Most of the staff had just moved into newly renovated office space on the western side of the Pentagon, and discussion at the meeting was lively. "We were having a great old time," remembers Lt. Col. Regina Grant. Colleagues teased Carden and Lt. Col. Robert Grunewald about a few minor administrative issues. Grunewald, the executive officer in charge of technology, and Carden, a civil servant with 30 years of experience and a well-known aversion to new technology, made unlikely friends. It was a close-knit staff, with many long-serving members.
When Max Beilke left around 9:30 a.m.for another meeting with Maude and several others in the executive offices across the hall, nobody gave it much thought. Beilke was an Army legend. The 69-year-old deputy chief of retirement services was a retired master sergeant who fought in Korea and was the last U.S. combat soldier to leave Vietnam in 1973.
Regina Grant couldn't help making eye contact with Lt. Col. Dennis Johnson throughout the meeting. Johnson sat across the table from her and was a good friend. "Col. Johnson just has such a warm face. His eyes and my eyes were always meeting-it was kind of funny. I don't know why, really. He was the management support officer and the guy you needed to know to make your job easier," she says. A couple of seats away sat Lois Stevens, whose 17 years in the personnel office gave her an institutional knowledge few could begin to approach. For Stevens, most of those around the conference table and in the surrounding offices had become a second family.
'WHERE'S MARTHA?'
While staff inside the conference room were oblivious to what was happening in New York, those outside had begun to hear the news. But they weren't any better prepared for what would come next.

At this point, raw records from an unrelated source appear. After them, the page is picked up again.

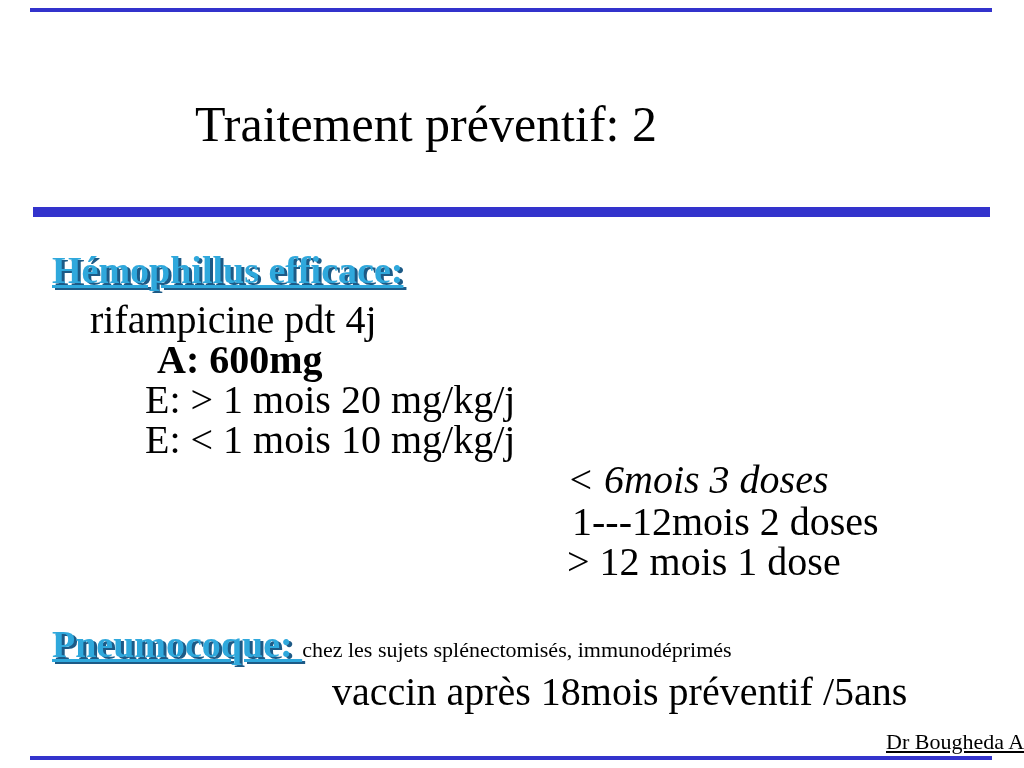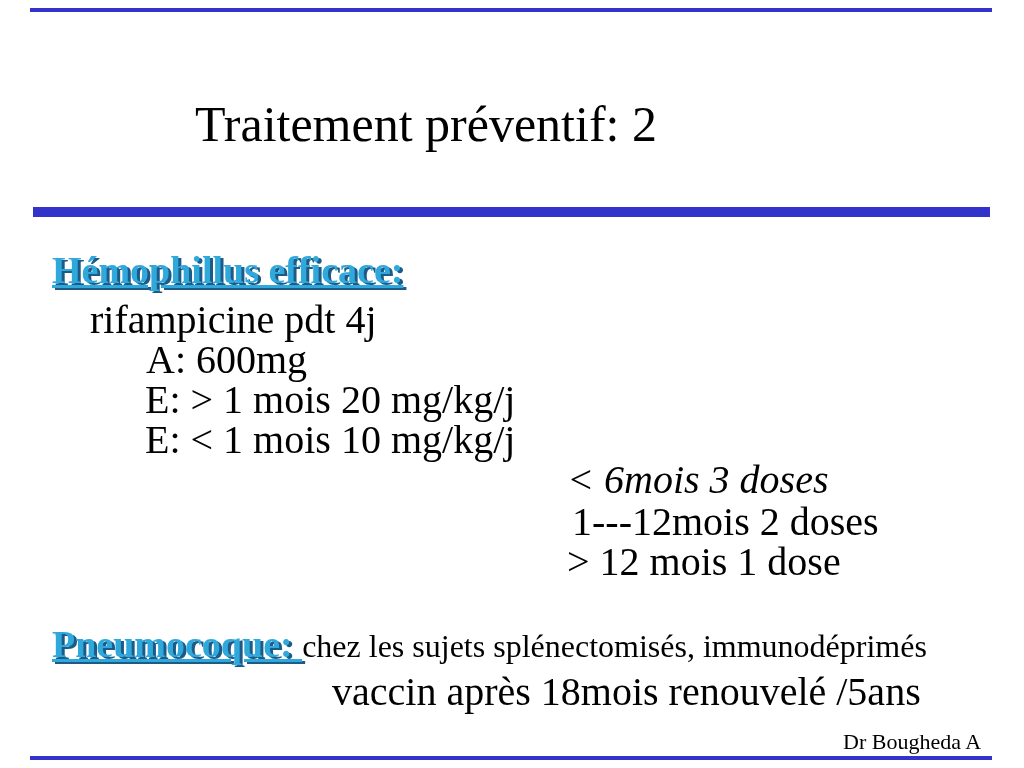--- a/index.html
+++ b/index.html
@@ -57,48 +57,49 @@
     line-height: 1.1;
   }
   .body-line {
     position: absolute;
     font-size: 40px;
     line-height: 40px;
     white-space: nowrap;
     color: var(--text, #000000);
   }
   .l-rifampicine { left: 90px;  top: 300px; }
-  .l-adult       { left: 146px; top: 340px; }
+  .l-adult       { left: 157px; top: 340px; font-weight: bold; }
   .l-child-over  { left: 145px; top: 380px; }
   .l-child-under { left: 145px; top: 420px; }
   .l-vaccin      { left: 83px;  top: 460px; }
   .l-dose1       { left: 567px; top: 460px; font-style: italic; }
   .l-dose2       { left: 572px; top: 502px; }
   .l-dose3       { left: 567px; top: 542px; }
   .pneumo-line {
     position: absolute;
     left: 52px;
     top: 622px;
     font-size: 34px;
     line-height: 44px;
     white-space: nowrap;
   }
   .pneumo-rest {
-    font-size: 32px;
+    font-size: 22px;
     color: var(--text, #000000);
   }
   .l-pneumo2 { left: 332px; top: 672px; }
   .footer {
     position: absolute;
-    left: 843px;
+    left: 886px;
     top: 729px;
     font-size: 22px;
     line-height: 26px;
     white-space: nowrap;
     color: var(--text, #000000);
+    text-decoration: underline;
   }
 </style>
 </head>
 <body>
 
 <div class="slide" style="--rule: #3333cc; --headingFill: #2fa8dc; --headingShadow: #1d5a86; --text: #000000; --bg: #ffffff;">
 
   <div class="bar bar-top"></div>
 
   <div class="title">Traitement préventif: 2</div>
@@ -119,19 +120,19 @@
   <div class="body-line l-dose1">&lt; 6mois 3 doses</div>
 
   <div class="body-line l-dose2">1---12mois 2 doses</div>
 
   <div class="body-line l-dose3">&gt; 12 mois 1 dose</div>
 
   <div class="pneumo-line">
     <span class="heading-blue">Pneumocoque: </span><span class="pneumo-rest">chez les sujets splénectomisés, immunodéprimés</span>
   </div>
 
-  <div class="body-line l-pneumo2">vaccin après 18mois renouvelé /5ans</div>
+  <div class="body-line l-pneumo2">vaccin après 18mois préventif /5ans</div>
 
   <div class="footer">Dr Bougheda A</div>
 
   <div class="bar bar-bottom"></div>
 
 </div>
 
 </body></html>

In the large cubicle complex just outside the conference room, security officer John Yates stood watching the spectacle in New York on television when President Bush cut short a school visit in Sarasota, Fla., at 9:30 a.m. to say that the country was under a terrorist attack. The televised images from New York were especially horrifying to Yates. Since childhood, he'd been afraid of dying in a fire. Yates called his new wife at her office to tell her what was happening. She joked that he might want to consider working under his desk for the rest of the day.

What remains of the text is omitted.